Awhile ago Mr. L sent this article to me about the need to wash reusable bags. I promptly washed our bags, and bookmarked the article for further thought and study. Larson cites a study published by law professors at the University of Pennsylvania and George Mason University. This study claims to have found a 46% spike in San Francisco deaths during the 3 months immediately following the county wide plastic bag ban in October 2007 (2). Yikes! That seems pretty terrible. However, either I'm being incredibly dense, the numbers in this study are a little sketch, or lawyers have a very different way of reporting numbers, but regardless, after looking at this study a few times this week I wasn't able to grasp what was actually going on. I'm a little uncomfortable with the way the authors compared the before and afters, and since I'm not actually positive of anything, I'll simply be setting this study aside and looking at two published articles that are applicable to this discussion.
Perhaps many of you have been washing your bags for years-- if you think about it, it really is common sense. However, one study randomly interviewed shoppers and sampled reusable bags in California and Arizona (3).

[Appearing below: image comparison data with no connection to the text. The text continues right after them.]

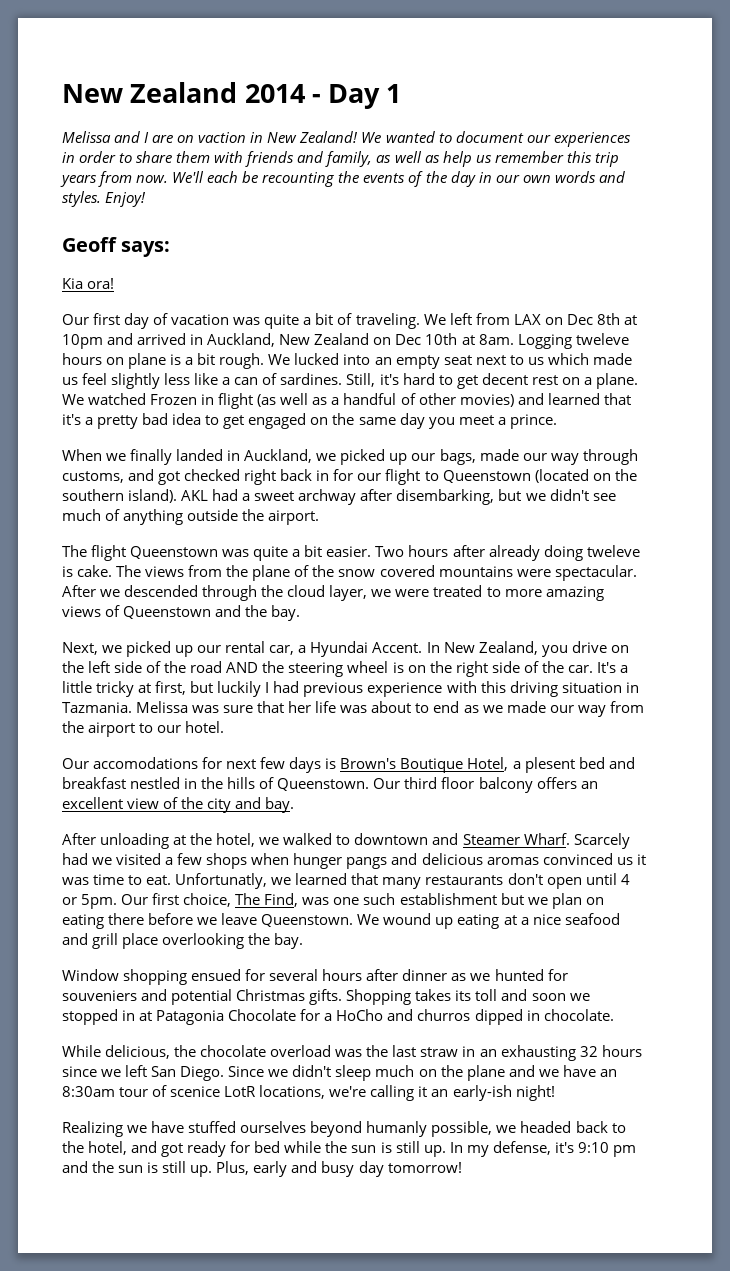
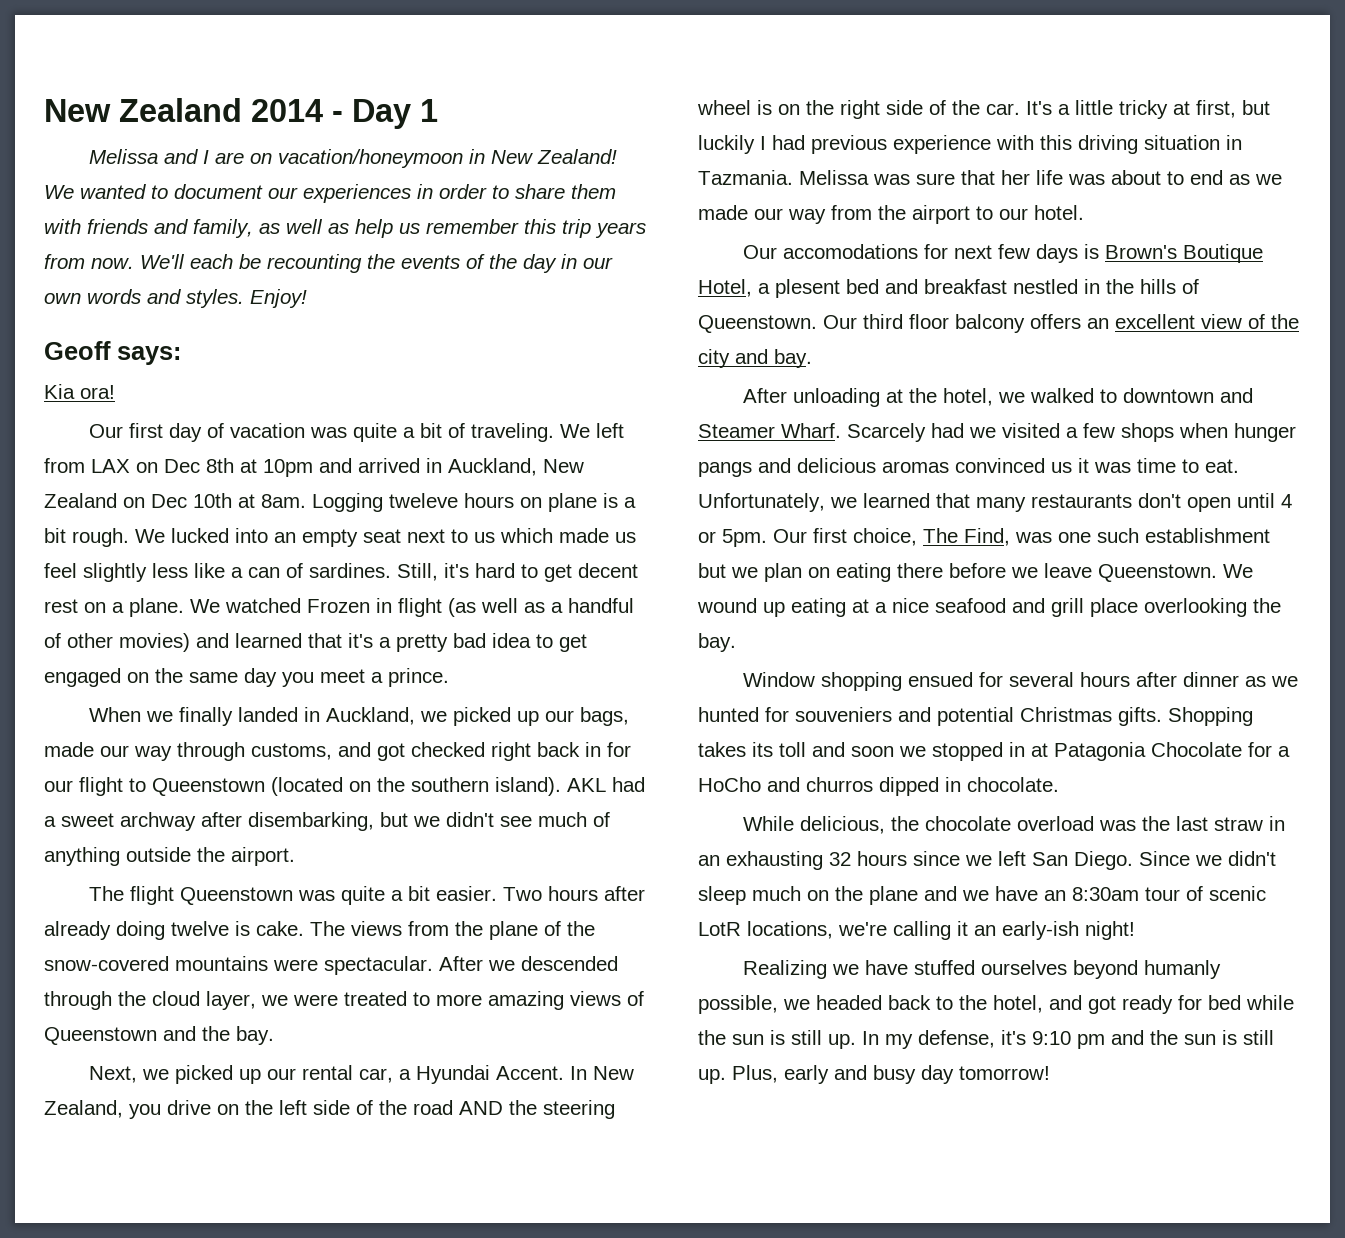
[198,132,247,143] vaction -> [277,149,463,168] vacation/honeymoon
[586,545,640,557] tweleve -> [171,921,229,936] twelve
[338,565,435,577] snow covered -> [44,956,169,971] snow-covered
[175,873,268,889] Unfortunatly, -> [698,493,825,512] Unfortunately,
[170,1086,221,1097] scenice -> [1209,886,1266,901] scenic

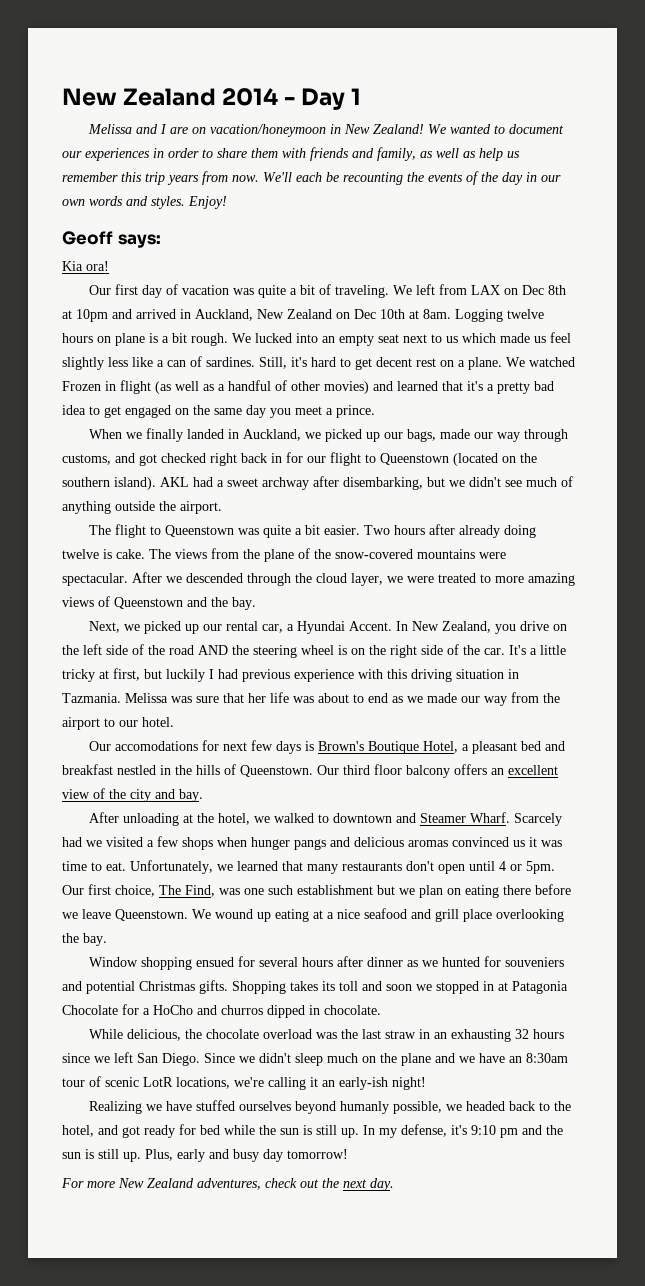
[389,493,458,508] tweleve -> [507,309,544,319] twelve
(174, 895) none -> [149,526,161,535] to
[775,279,840,298] plesent -> [471,741,517,754] pleasant
(1050, 1073) none -> [61,1178,394,1191] // For more New Zealand adventures, check out the next day.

They found that reusable bags are seldom, if ever, washed, and that most bags had large amounts of bacteria, about half had some coliform bacteria on them, and 8% had e. Coli on them. The good news is, is that these authors report a >99.9% reduction in bacteria after washing the reusable bags (3).
Another article of note concerns a "point-source" norovirus outbreak on a soccer team (4). After interviewing, constructing a graph of exposures, and calculating risks associated with different exposures for those who were sick and those who were not sick, it was determined that the likely cause of the norvirus outbreak among this team was a reusable grocery bag containing sealed snacks which were stored in the bathroom of the original team member who was sick. As the authors point out, this exposes one good reason not to store food, or bags containing food, in the bathroom and the need to disinfect bathroom surfaces-- especially after someone has a stomach and intestinal bug. However, they also point out that this, "illustrates one of the less obvious hazards of reusable grocery bags" (4).
I like reusable grocery bags for multiple reasons--they're often easier to carry, they're less likely to break, and they're less wasteful. However, it now seems obviously important to me to wash these bags frequently and to practice good segregation by not putting meat in the bag one day and fresh produce in it the same bag the next day.
I'm curious though, have you ever thought about the importance of washing your reusable bags?
(1) Larson, L. E. coli Infections Spike After Plastic Bag Ban in California. Food Poisoning Bulletin. February 10, 2013.http://foodpoisoningbulletin.com/2013/e-coli-infections-spike-after-plastic-bag-ban-in-california/. Accessed 8/30/13.
(2) Klick, J., and Wright, J. Grocery Bag Bans and Foodborne Illness. August 15, 2012. http://foodpoisoningbulletin.com/wp-content/uploads/Grocery-Bag-Bans-and-Foodborne-Illness-1.pdf. Accessed 8/31/13.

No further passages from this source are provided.